Le principe de l'unité de la matière veut qu'un même texte ne porte pas sur des sujets qui n'ont pas de lien entre eux. Il est appliqué de manière stricte pour les initiatives populaires. Le Tribunal fédéral a à plusieurs reprises tapé sur les doigts de cantons pour des lois.
Le Conseil fédéral s'efforce de respecter l'unité de la matière dans ses projets. Le Parlement a quant à lui adopté une pratique plus généreuse. Il joue un rôle particulier: développer des solutions viables et négocier des compromis relève de la fonction première d'un législateur.
Dans une "courte appréciation" rédigée à la demande de la commission qui a conçu la nouvelle loi sur la réforme fiscale et le financement de l'AVS, l'OFJ estime qu'il s'agit d'un "cas limite". Pour justifier un tel lien, on peut faire valoir que le volet AVS ne concerne pas la réforme de l'assurance elle-même mais uniquement son financement.

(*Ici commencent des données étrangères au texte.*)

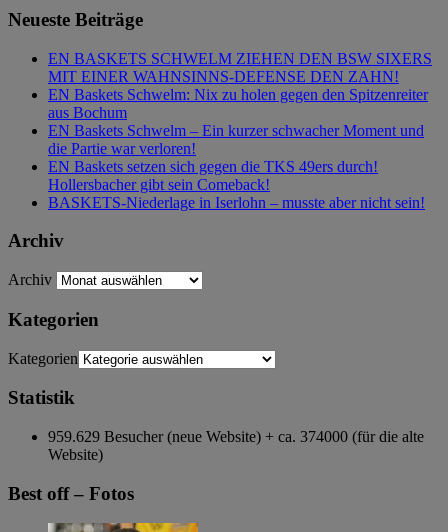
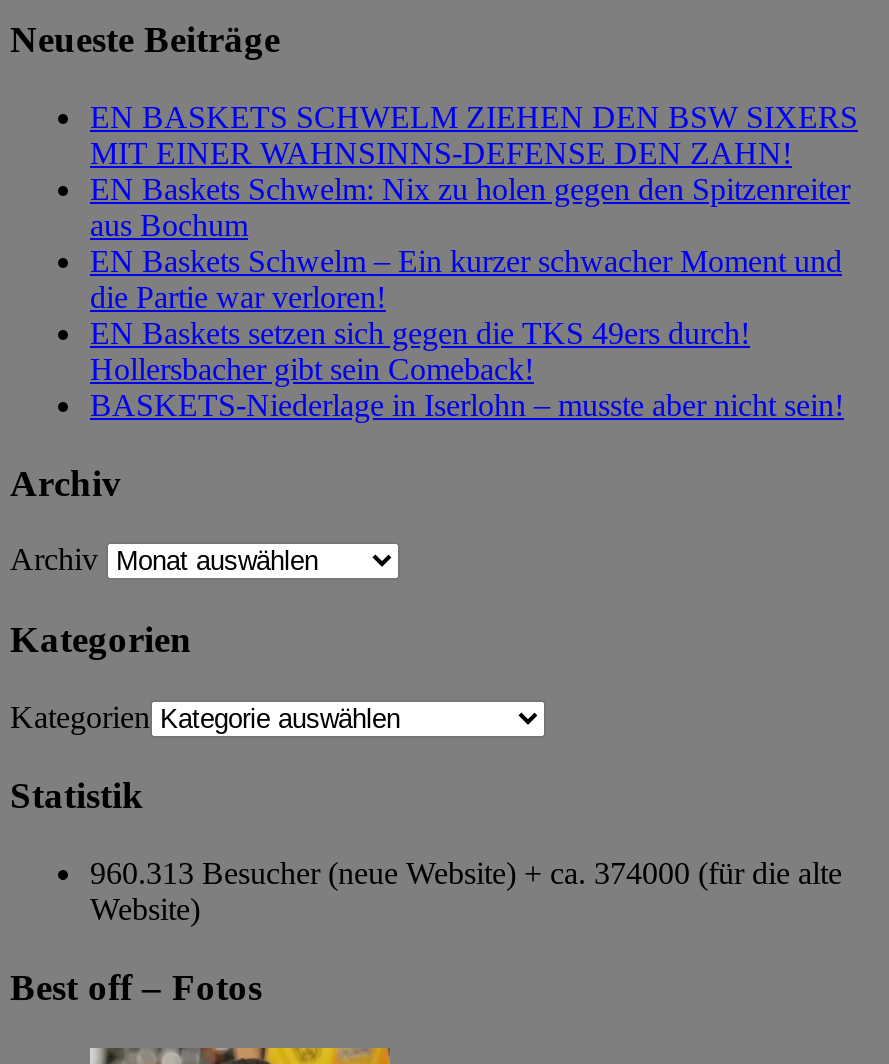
- 959.629 Besucher (neue Website) + ca. 374000 (für die alte
+ 960.313 Besucher (neue Website) + ca. 374000 (für die alte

Cette partie du projet représenterait en outre, comme l'augmentation des allocations familiales proposée en son temps par le Conseil fédéral, une "compensation sociale". Ce qui serait défendable.

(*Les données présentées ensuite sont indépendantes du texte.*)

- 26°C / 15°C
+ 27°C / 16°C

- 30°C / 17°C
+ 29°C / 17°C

Mais, selon l'OFJ, cela n'exclut pas que l'exigence d'une expression différenciée des électeurs, en cas d'un référendum, serait davantage respectée si les volets AVS et imposition figuraient dans des projets distincts. Le caractère de compromis pourrait être mis en avant lors d'une campagne de votation et on pourrait signaler qu'il ne s'agirait d'une solution politique viable que si les deux volets sont acceptés.